Recherche indirecte de matière noire avec l'expérience H.E.S.S.

par Matthieu Kieffer

Thèse de doctorat en Physique de la particule à la matière condensée

Sous la direction de Agnieszka Jacholkowska.

Soutenue le 28-09-2015

à Paris 6 , dans le cadre de École doctorale Physique en Île-de-France (Paris) , en partenariat avec Laboratoire de Physique Nucléaire et de Hautes Énergies (laboratoire) .

Le jury était composé de Ullrich Schwanke, Luc Blanchet, Yves Sirois, Pierre Salati, Roberto Battiston.

  • Titre traduit

    Indirect search for dark matter with the H.E.S.S. experiment


  • Résumé

    L’Univers est dominé par une composante invisible appelée Matière Noire (MN), de nature inconnue mais dont les effets gravitationnels sur la matière visible sont clairement observés. Il a été proposé que la MN soit constituée de particules massives et interagissant faiblement avec la matière, permettant ainsi de concilier théorie, observations et simulations. L’annihilation de ces particules dans les régions où la MN est fortement concentrée pourrait produire des rayons γ de très haute énergie dont les signatures spectrales peuvent être détectées par le réseau de télescopes H.E.S.S. Un excès à ~3σ est observé dans la direction de la Galaxie Naine du Sagittaire, avec la méthode standard d’analyse ON-OFF. Plus de données sont nécessaires pour conclure quant à son origine. La seconde partie du travail concerne la recherche de raies spectrales en γ dans la région du Centre Galactique.

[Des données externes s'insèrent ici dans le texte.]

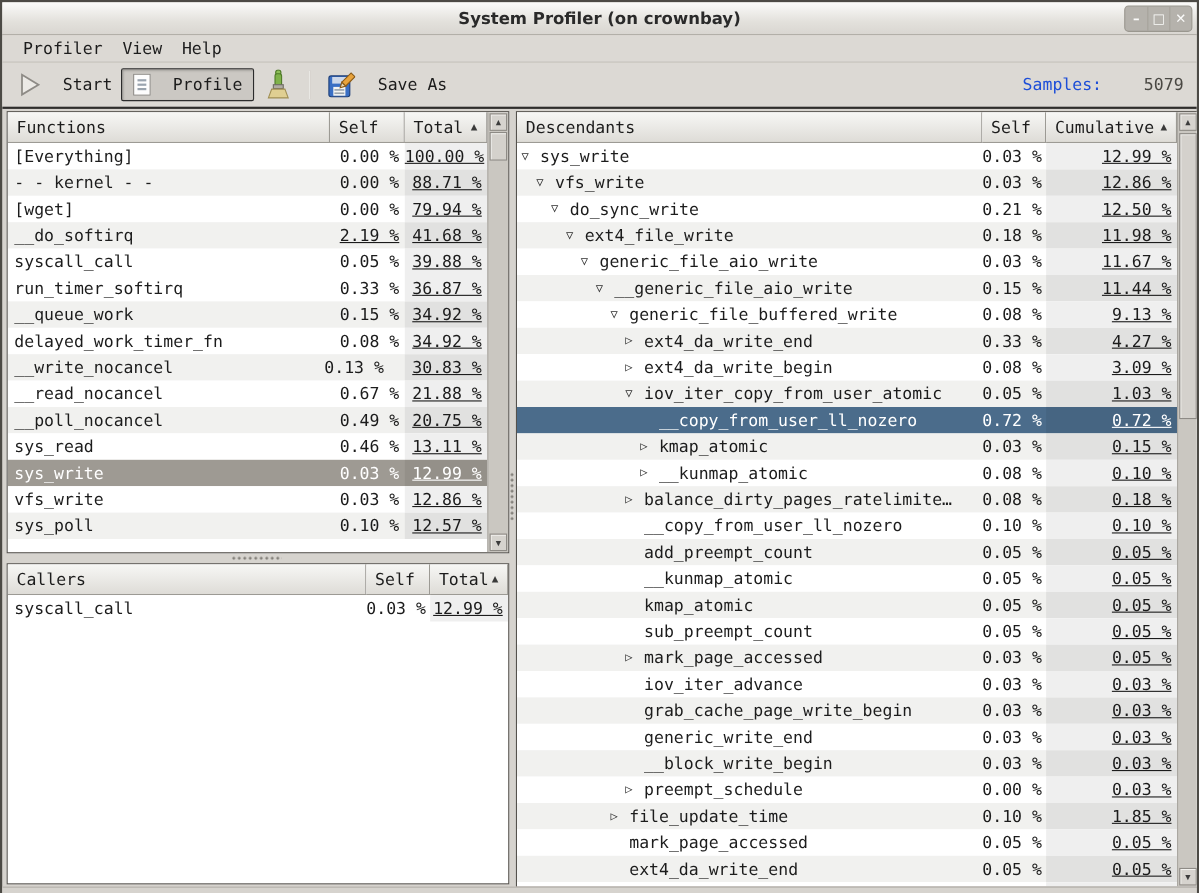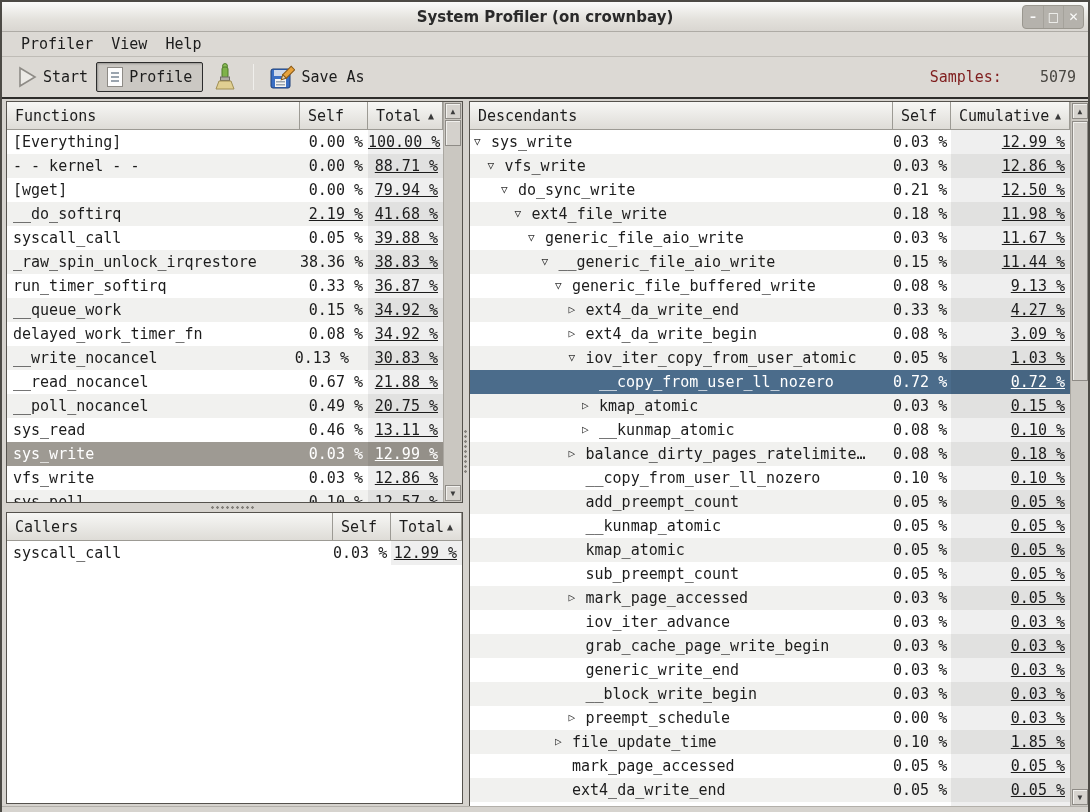"Start" .tb-btn { gap: 6px -> 20px }
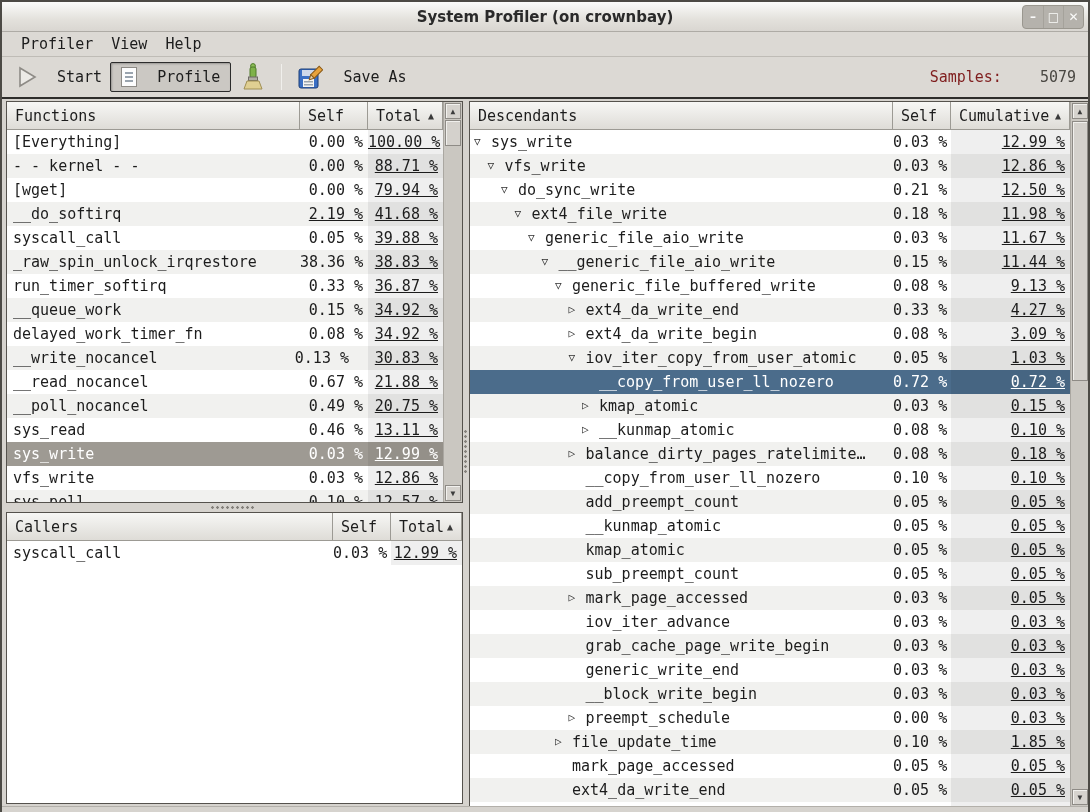"Samples:" .samples-label { color: #7f1d1d -> #1d4ed8 }
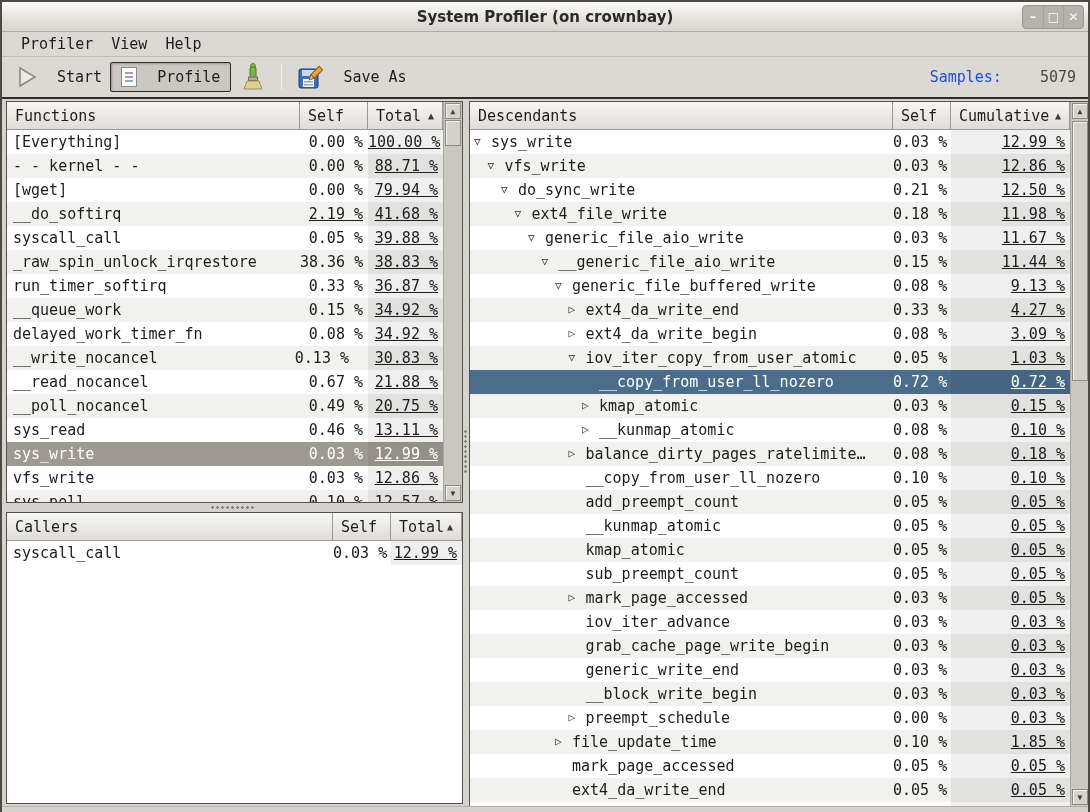"_raw_spin_unlock_irqrestore" div.trow { html: <div> <div>_raw_spin_unlock_irqrestore</div> <div>38.36 %</div> <div>38.83 %</div> </div> -> none }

Une méthode de Maximum de Vraisemblance Complète a été développée, étalonnée et appliquée à une fraction d’un ensemble de 20h de données prises en 2014. Aucun excès de γ n’étant observé, des limites sur la section efficace d’annihilation de la MN sont produites pour des masses de 100 GeV à 2 TeV, la sensibilité de H.E.S.S. à basse énergie étant obtenue par l’ajout d’un 5ème télescope depuis 2012. Ces limites complètent efficacement les précédents résultats de Fermi-LAT et H.E.S.S. D’autre part l’analyse finale devrait permettre d’exclure un potentiel signal à 130 GeV observé dans les données de Fermi-LAT en 2012 et ce avec plus de 95% CL, et de proposer les limites les plus solides à ce jour sur les modèles d’émission de raies spectrales en γ dans le domaine d’énergie couvert par H.E.S.S.


  • Résumé

    The Universe is full of gravitational evidence of a dominant invisible Dark Matter (DM) component at the Galactic and cosmological scales. Although its nature is still one of the major puzzles of the 21st Century, Weakly Interacting Massive Particles (WIMPs) are an excellent scenario for matching theoretical predictions with observations and simulations. In particular, their self-annihilations would give rise to characteristic spectral signatures in γ-rays, detectable at Very High Energies (VHE) with the H.E.S.S. telescope array in regions such as the Galactic Centre (GC) and Dwarf Spheroidal Galaxies (dSphs). The standard ON-OFF analysis method is applied in the observation of the Sagittarius dSph where a ~3σ hotspot is observed above 300 GeV, although more statistics is required to conclude on its potential DM origin. The second part of the work is focused on the search for monochromatic γ-ray line signatures in the GC region. A Full Likelihood method has been developed, calibrated with Monte-Carlo simulations and applied to a sub-sample of a 20h dataset acquired in 2014. No excess signal is found, thus leading to limits on the DM annihilation cross-section down to a 100 GeV mass range, the sensitivity at the lowest energies being achieved by the 5th H.E.S.S. telescope added in 2012. These limits efficiently fill the gap in mass between results from Fermi-LAT and the first phase of H.E.S.S. On the other side the analysis of the complete dataset is expected to exclude the 130 GeV line-like feature recently reported in the Fermi-LAT data, with more than 95% CL, and to provide the most constraining DM limits so far on γ-ray line emission in the VHE range.